Coupled sexual activity has become more widely accessible, at lower “cost” to everyone than ever before in human history. Pregnancy, childbearing, and childrearing are, after all, extremely expensive in terms of time, investment, lost (paid) labor and income. (They have their rewards, no doubt.) But infertile sex is surely “cheaper” than sex that risks—and occasionally entails—pregnancy. Sexual intercourse also costs men less today than ever before, on average.
What the sexual revolution did not anticipate was the toll that casual and serial sexual intercourse would take on long-term relationships and on staying married. According to Regnerus, staying married has long been a predictable pathway to greater economic, social, and emotional flourishing. But with a cheapened sexual marketplace, Americans are marrying later, if at all, and their marriages are more likely to dissolve than ever before.
In this environment of easy sexual access, from one-night stands to 4D pornography, we find men—famous men, powerful men—in the news for their abuse of power.

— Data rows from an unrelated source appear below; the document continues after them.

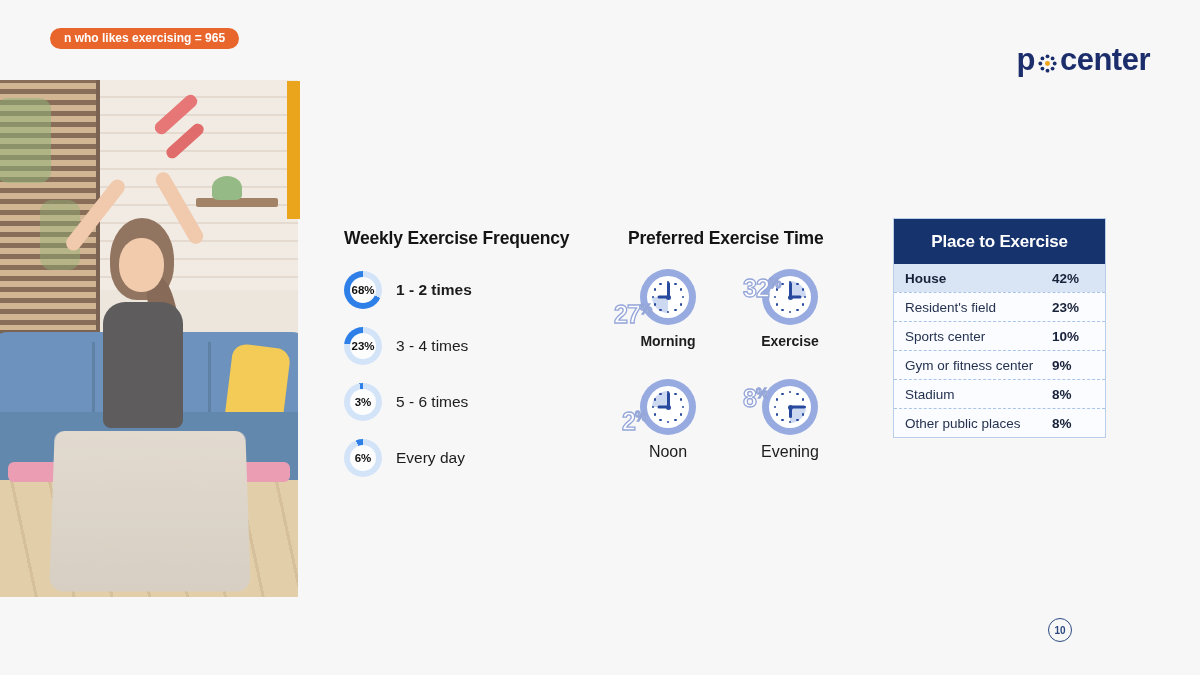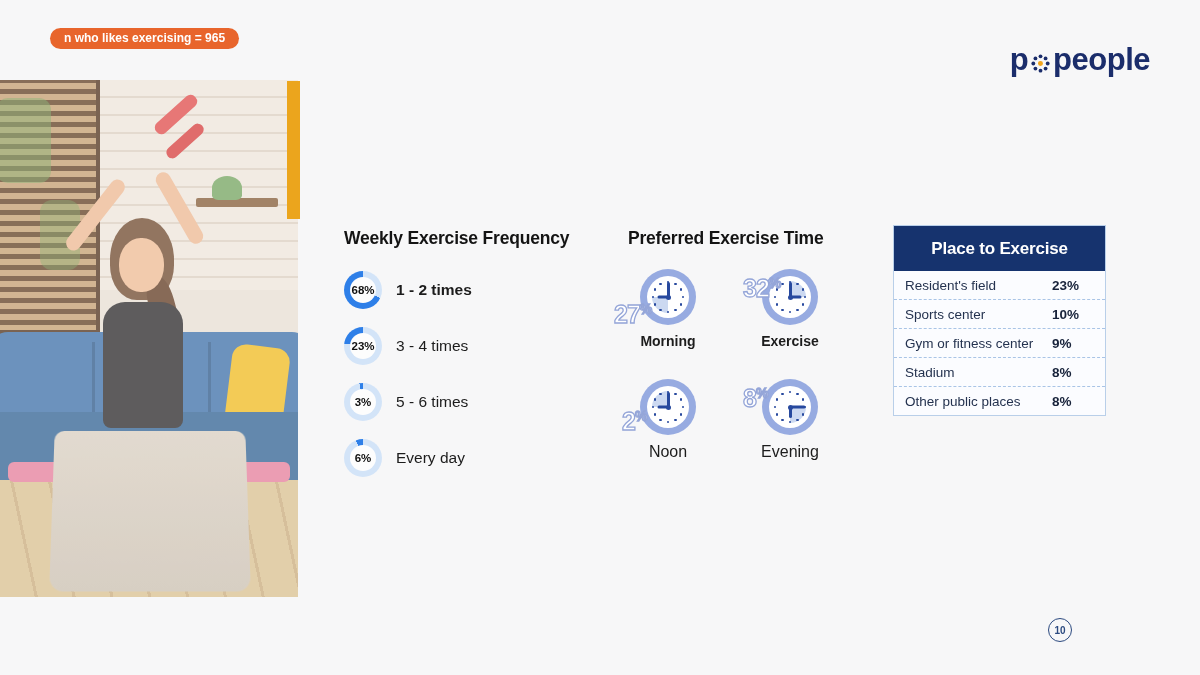"people" span { text: people -> center }
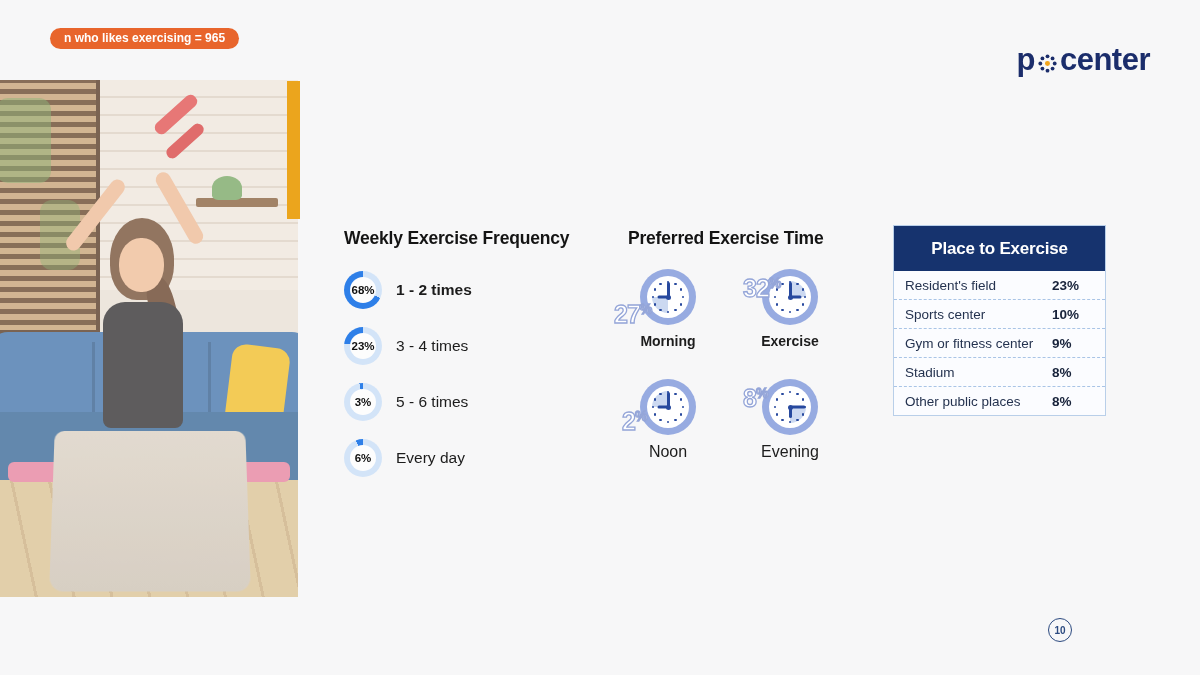"Place to Exercise" .places { margin-top: 7px -> none }
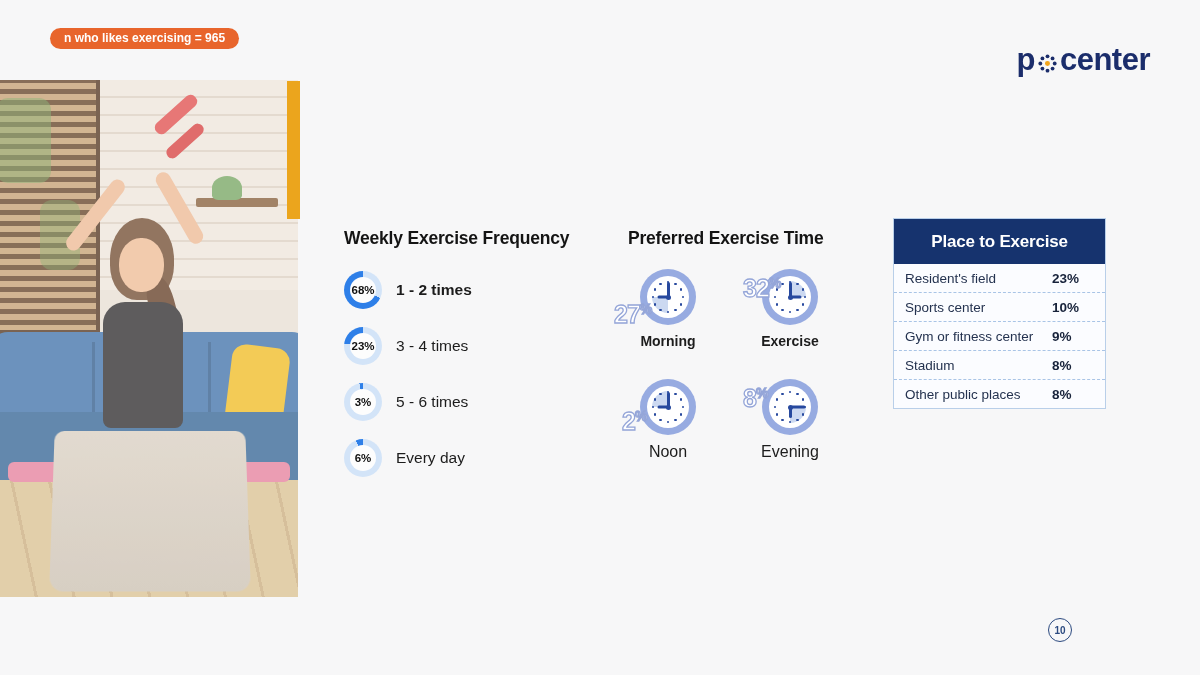"House" div.place-row { html: none -> <div> <div>House</div> <div>42%</div> </div> }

Both the breadth of the revelations of sexual impropriety and the number of accusations are breathtaking: Al Franken, Charlie Rose, John Conyers… Even Bill Clinton is back in the news as those who defended him after the Lewinsky affair run for cover.
Writing on the recent scandals in the Wall Street Journal, Peggy Noonan made the same point as Mark Regnerus. Quoting a Catholic priest, Noonan states that contraception degenerates men, as does abortion.
Once you separate sex from its seriousness, once you separate it from its life-changing, life-giving potential, men will come to see it as just another want, a desire like any other. Once they think that, then they’ll see sexual violations as less serious, less charged, less full of weight. They’ll be more able to rationalize. It’s only petty theft, a pack of chewing gum on the counter, and I took it.
In this movement from “Love the One You’re With” to “Don’t hug your uncle,” we are finding that God will not be mocked. If we sow the wind, we will reap the whirlwind. As twentieth-century British philosopher Herbert Farmer said, When you go against the grain of the universe, you get splinters.
As believers, we know that God has called us to something better, something higher, something infinitely more pleasurable than cheap sex, and our lives are more joy-filled because of this calling. It is therefore good news when God says this to the married, the not-yet married, and the never-to-be married:
Flee from sexual immorality. Every other sin a person commits is outside the body, but the sexually immoral person sins against his own body. Or do you not know that your body is a temple of the Holy Spirit within you, whom you have from God? You are not your own, for you were bought with a price. So glorify God in your body. (1 Corinthians 6:18-20)
SBCC, let us be found among those who glorify God with our bodies. Whether we give God glory by sexual abstinence or by sexual fidelity within the context of marriage, let each of us choose to glorify God in our body.